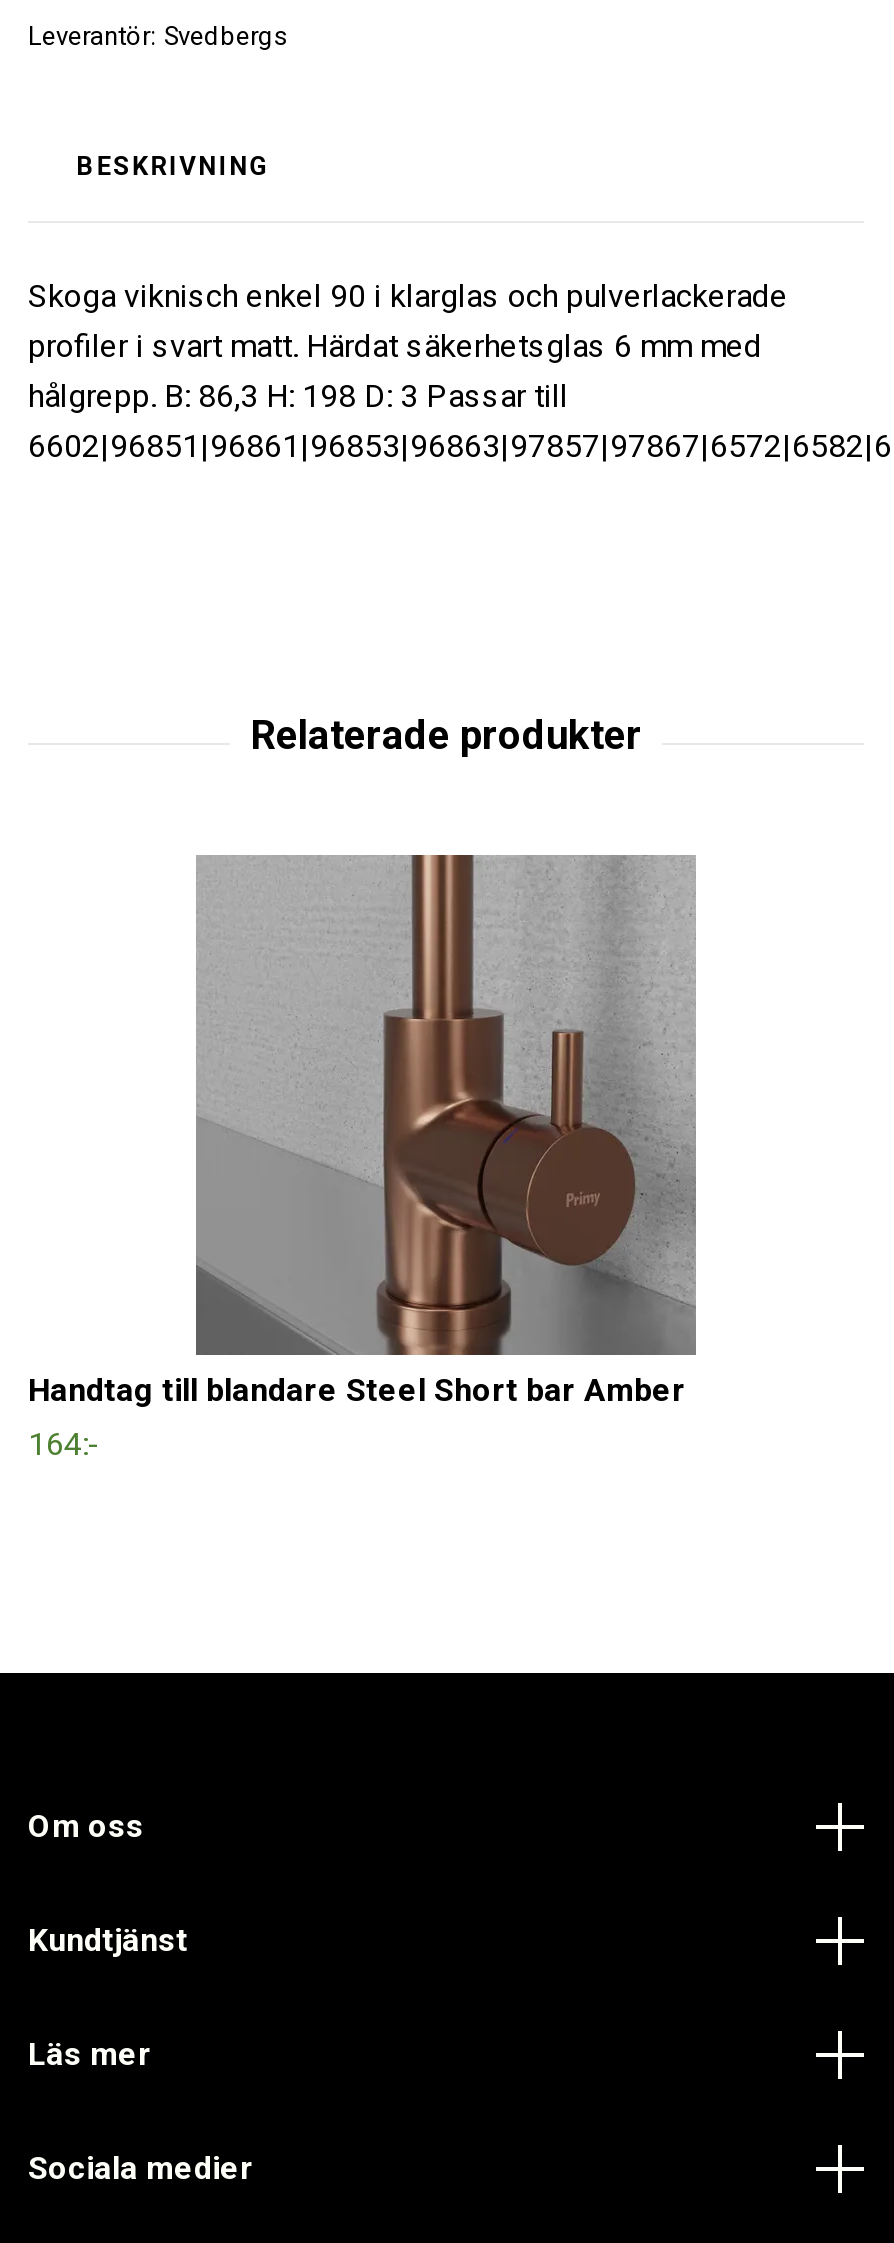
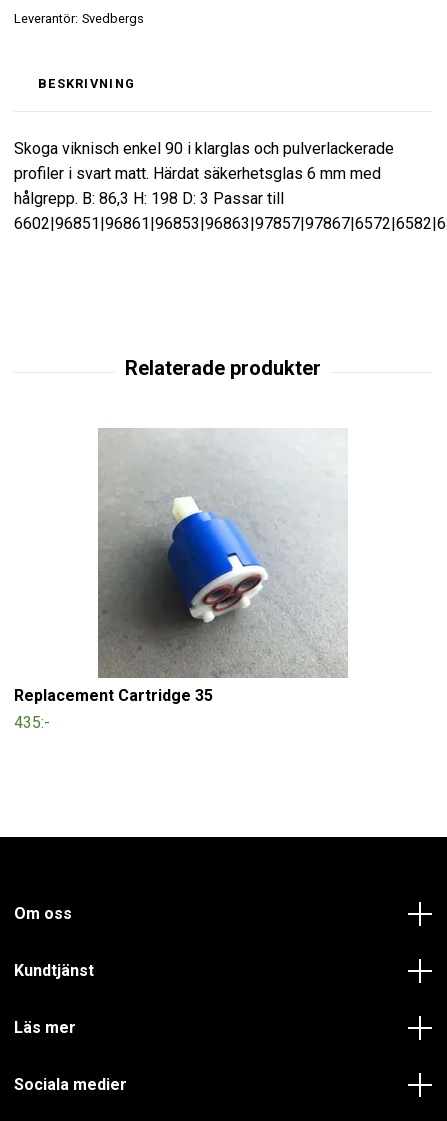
[28,853,696,1463] [image] | Handtag till blandare Steel Short bar Amber | 164:- -> [14,428,347,732] [image] | Replacement Cartridge 35 | 435:-

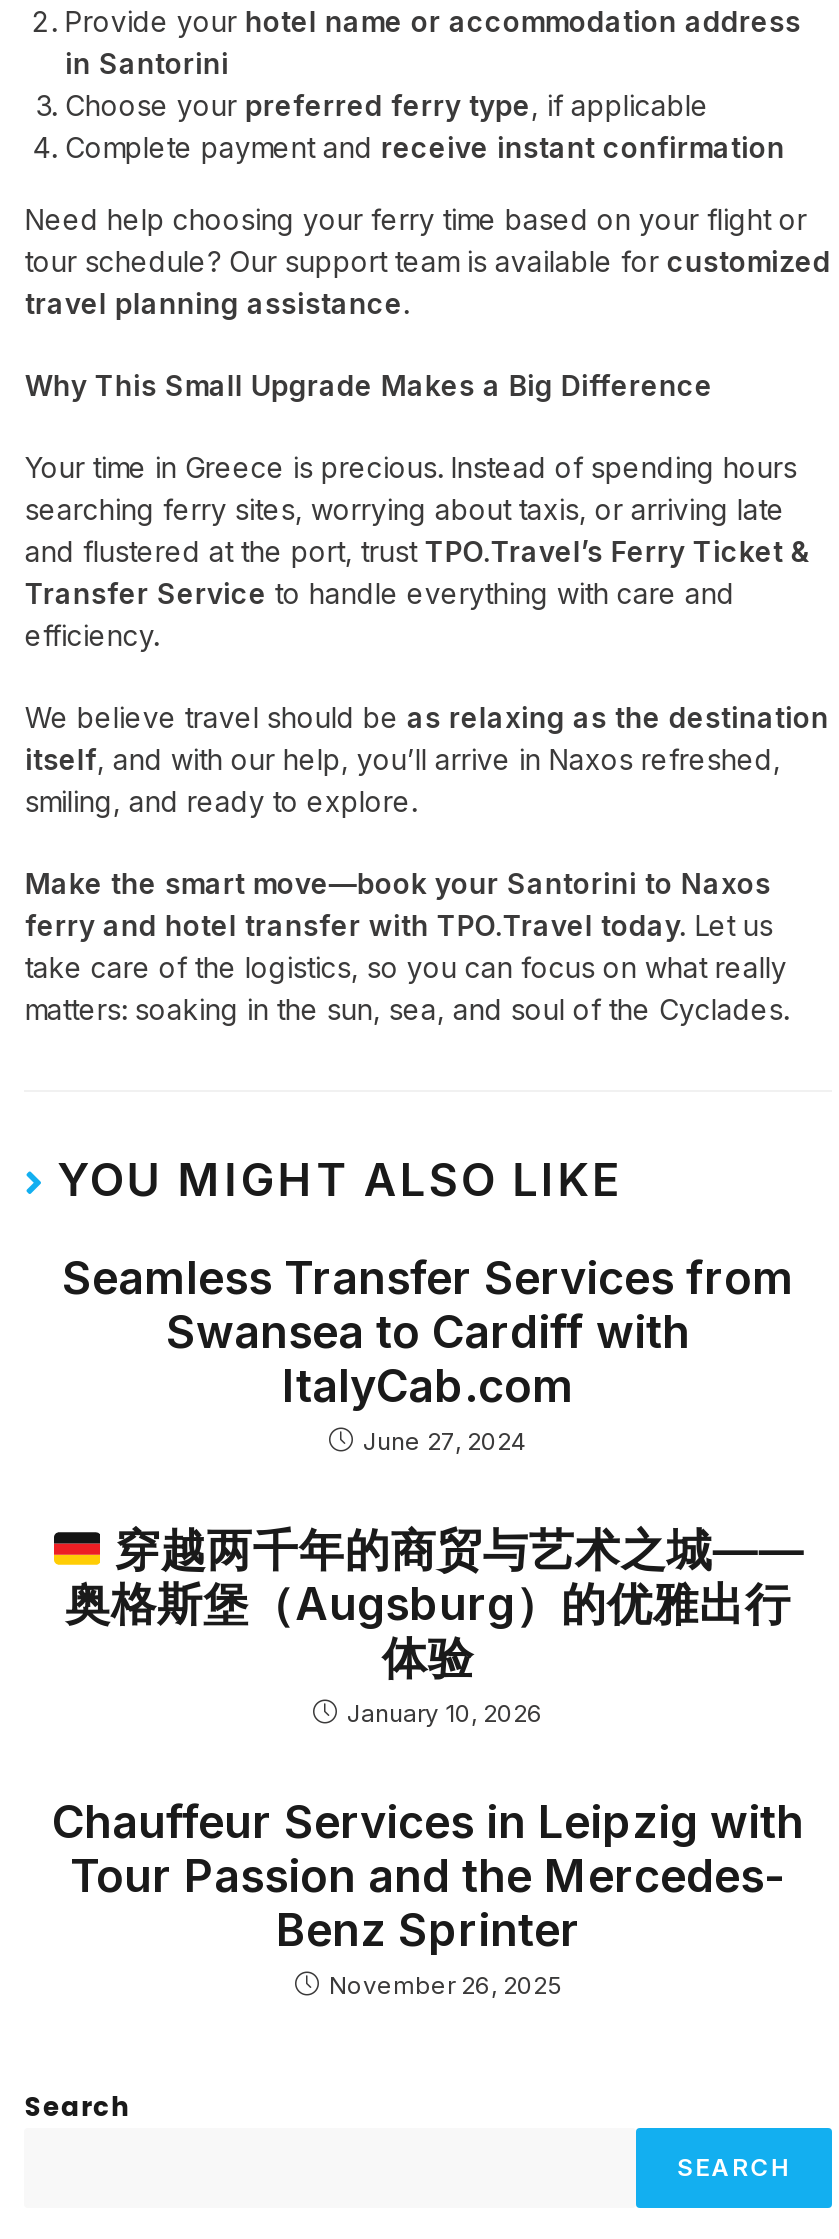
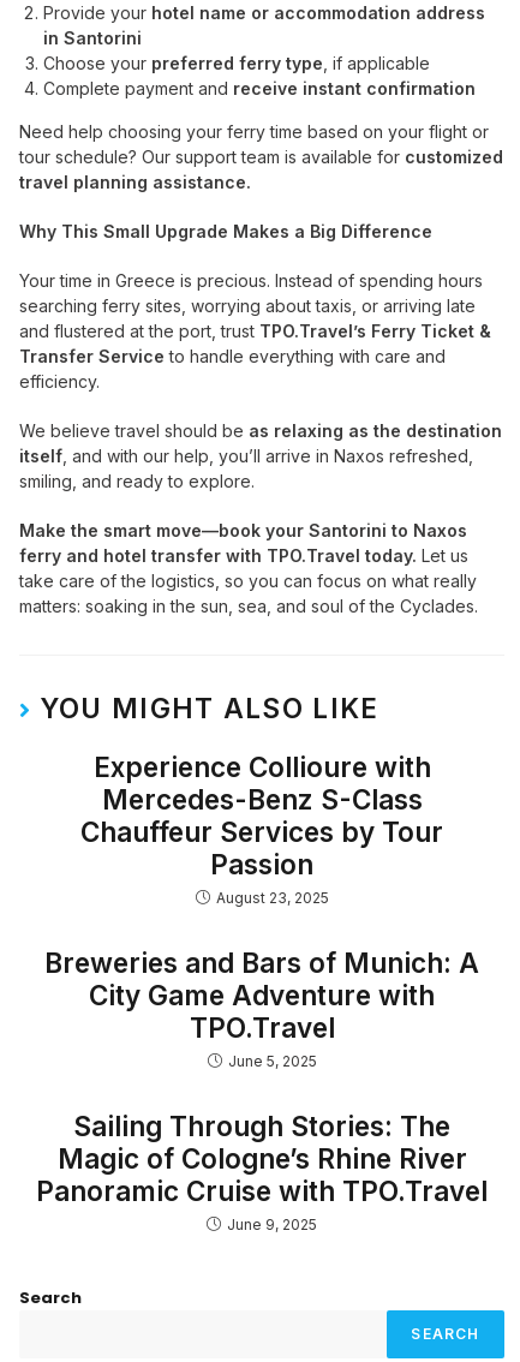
[62,1250,794,1456] Seamless Transfer Services from | Swansea to Cardiff with | ItalyCab.com | June 27, 2024 -> [80,751,443,907] Experience Collioure with | Mercedes-Benz S-Class | Chauffeur Services by Tour | Passion | August 23, 2025
[65,1522,805,1728] 穿越两千年的商贸与艺术之城—— | 奥格斯堡（Augsburg）的优雅出行 | 体验 | January 10, 2026 -> [44,946,479,1070] Breweries and Bars of Munich: A | City Game Adventure with | TPO.Travel | June 5, 2025
[52,1794,804,2000] Chauffeur Services in Leipzig with | Tour Passion and the Mercedes- | Benz Sprinter | November 26, 2025 -> [36,1110,488,1233] Sailing Through Stories: The | Magic of Cologne’s Rhine River | Panoramic Cruise with TPO.Travel | June 9, 2025

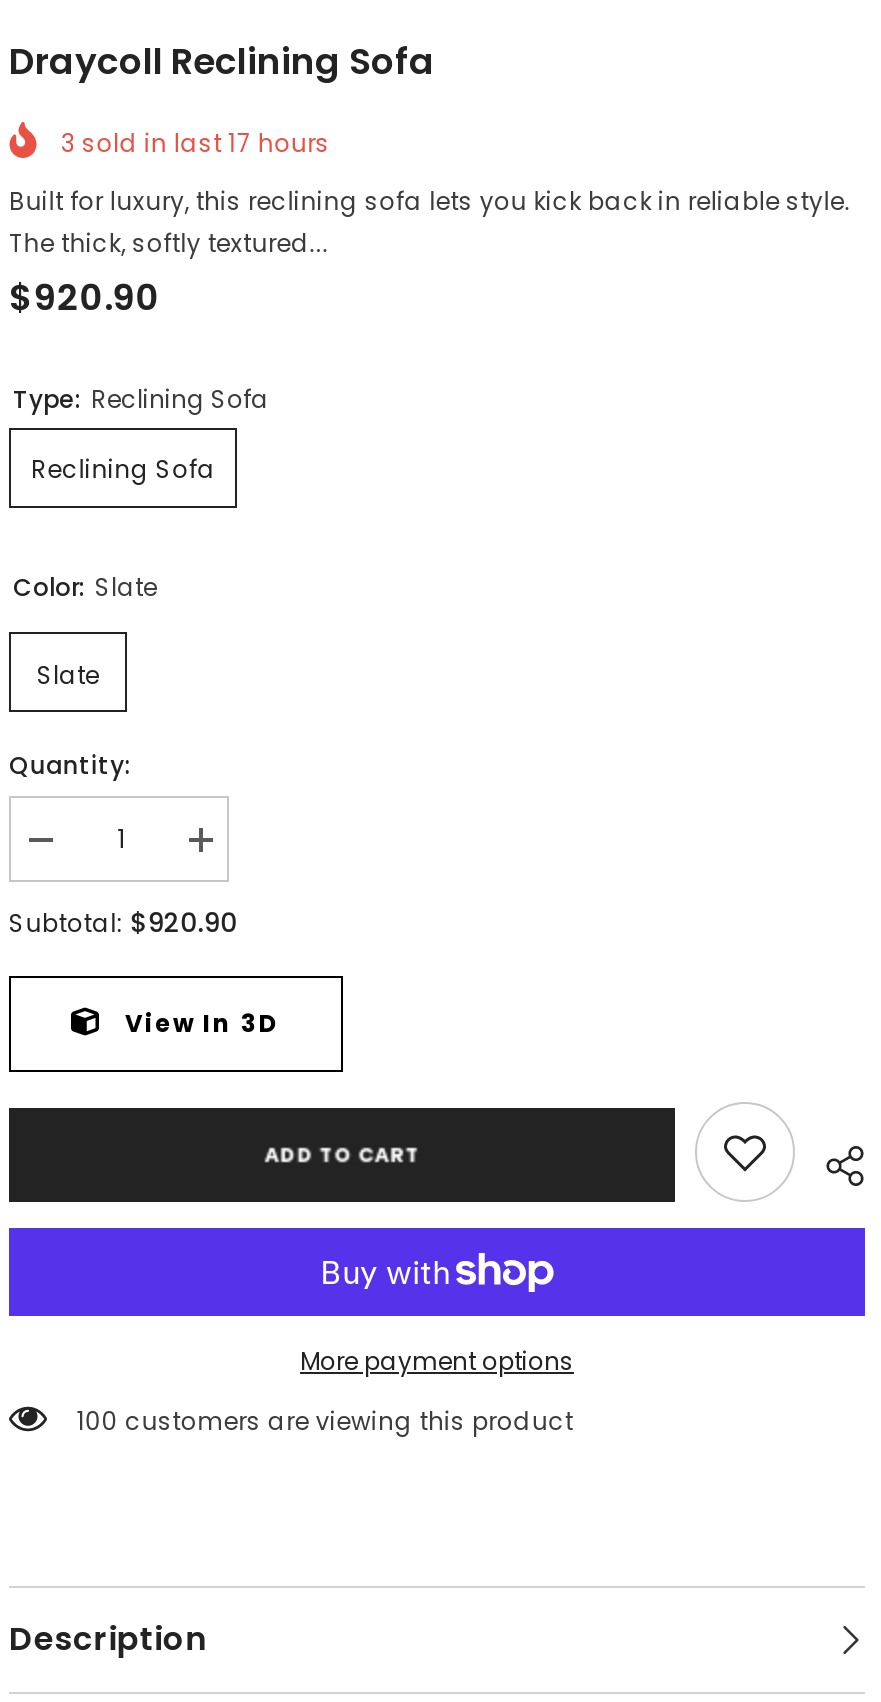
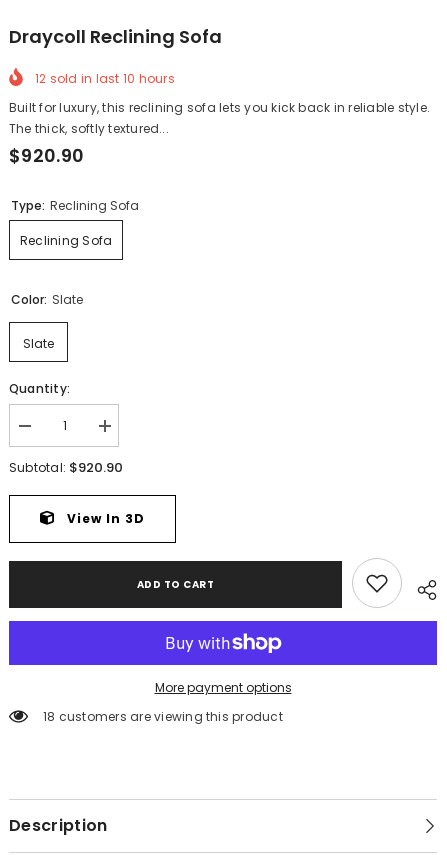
[61,126,330,160] 3 sold in last 17 hours -> [35,70,175,87] 12 sold in last 10 hours
[77,1403,573,1437] 100 customers are viewing this product -> [43,708,283,725] 18 customers are viewing this product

• • • • • • •

▶ WHAT YOU NEED TO DO
Please write out every record above exactly, but leave the pictures out.

▶ RESULT FOR THIS EXERCISE
[28,853,696,1463] [image] | Handtag till blandare Steel Short bar Amber | 164:- -> [14,428,347,732] [image] | Replacement Cartridge 35 | 435:-

[62,1250,794,1456] Seamless Transfer Services from | Swansea to Cardiff with | ItalyCab.com | June 27, 2024 -> [80,751,443,907] Experience Collioure with | Mercedes-Benz S-Class | Chauffeur Services by Tour | Passion | August 23, 2025
[65,1522,805,1728] 穿越两千年的商贸与艺术之城—— | 奥格斯堡（Augsburg）的优雅出行 | 体验 | January 10, 2026 -> [44,946,479,1070] Breweries and Bars of Munich: A | City Game Adventure with | TPO.Travel | June 5, 2025
[52,1794,804,2000] Chauffeur Services in Leipzig with | Tour Passion and the Mercedes- | Benz Sprinter | November 26, 2025 -> [36,1110,488,1233] Sailing Through Stories: The | Magic of Cologne’s Rhine River | Panoramic Cruise with TPO.Travel | June 9, 2025

[61,126,330,160] 3 sold in last 17 hours -> [35,70,175,87] 12 sold in last 10 hours
[77,1403,573,1437] 100 customers are viewing this product -> [43,708,283,725] 18 customers are viewing this product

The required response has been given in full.